*** Extracted entries Section Begins ***

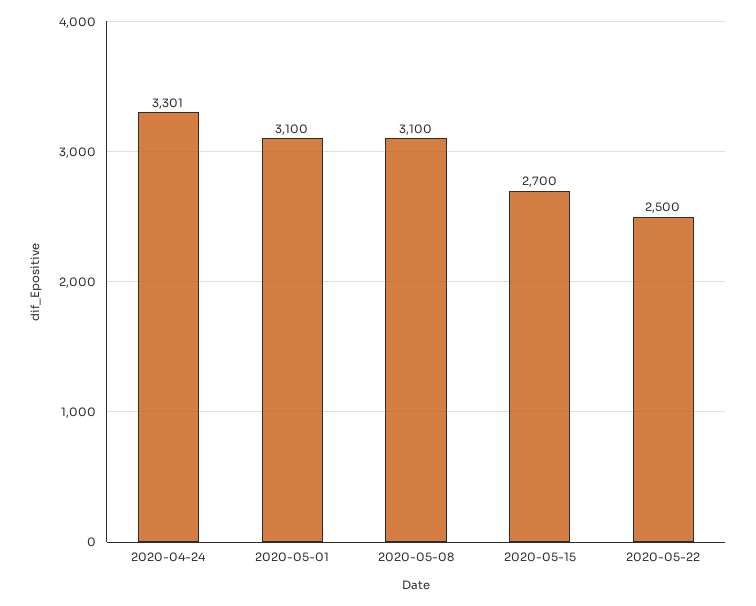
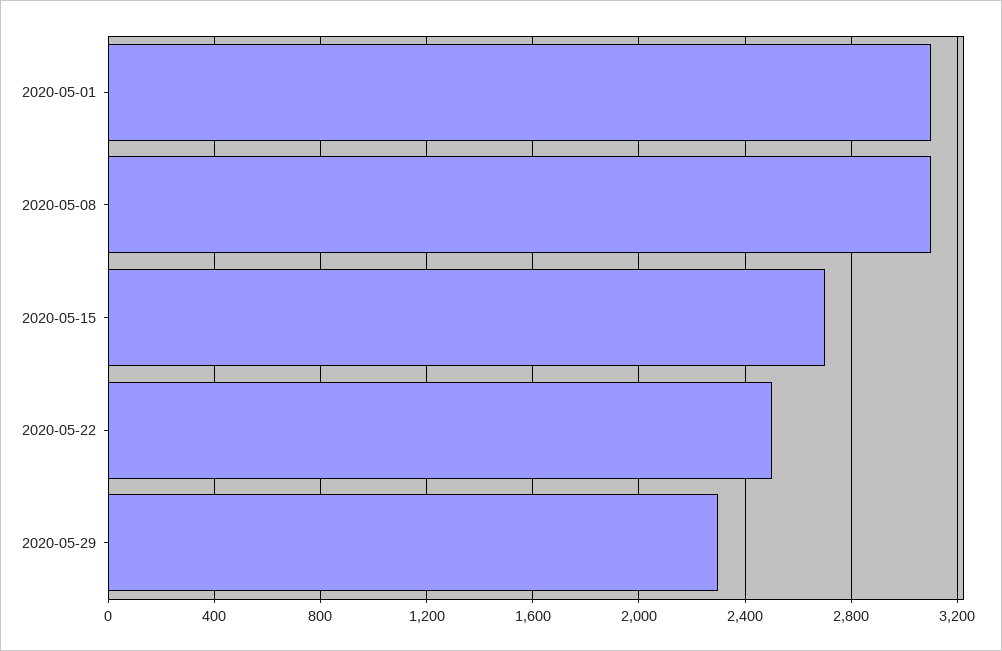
2020-04-24: 3301 -> none
2020-05-29: none -> 2300

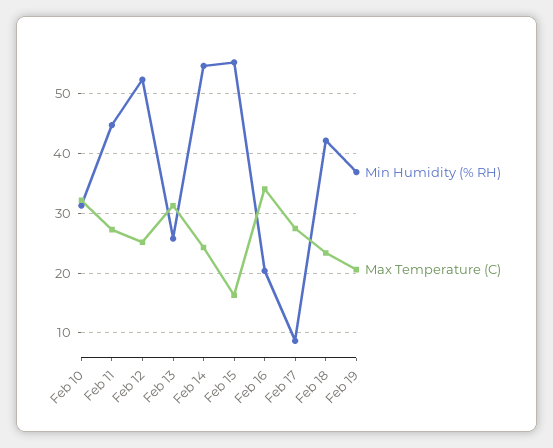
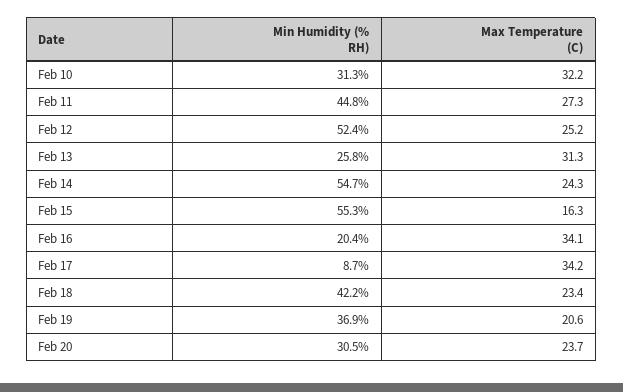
Max Temperature (C), Feb 17: 28 -> 34.2
Min Humidity (% RH), Feb 20: none -> 30.5
Max Temperature (C), Feb 20: none -> 23.7

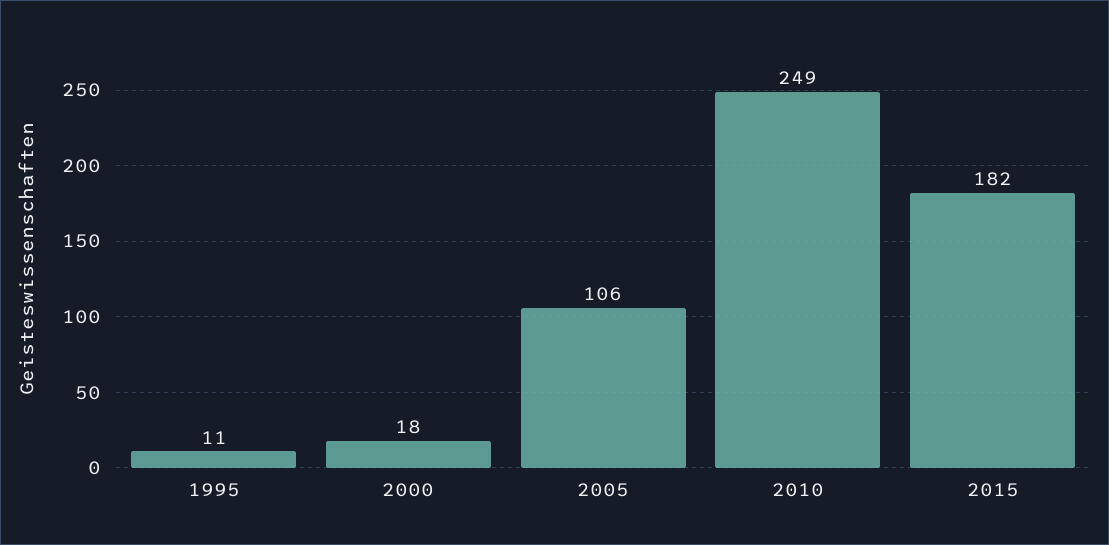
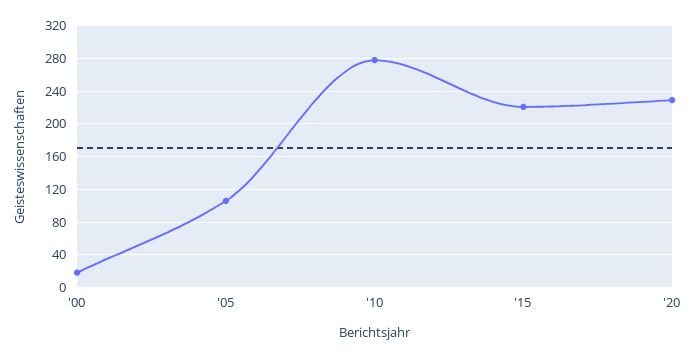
1995: 11 -> none
2010: 249 -> 280
2015: 182 -> 220
'20: none -> 230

*** Extracted entries Section Ends ***

__What to produce__
Print the entries above exactly, leaving pictures out.

__Result__
2020-04-24: 3301 -> none
2020-05-29: none -> 2300

Max Temperature (C), Feb 17: 28 -> 34.2
Min Humidity (% RH), Feb 20: none -> 30.5
Max Temperature (C), Feb 20: none -> 23.7

1995: 11 -> none
2010: 249 -> 280
2015: 182 -> 220
'20: none -> 230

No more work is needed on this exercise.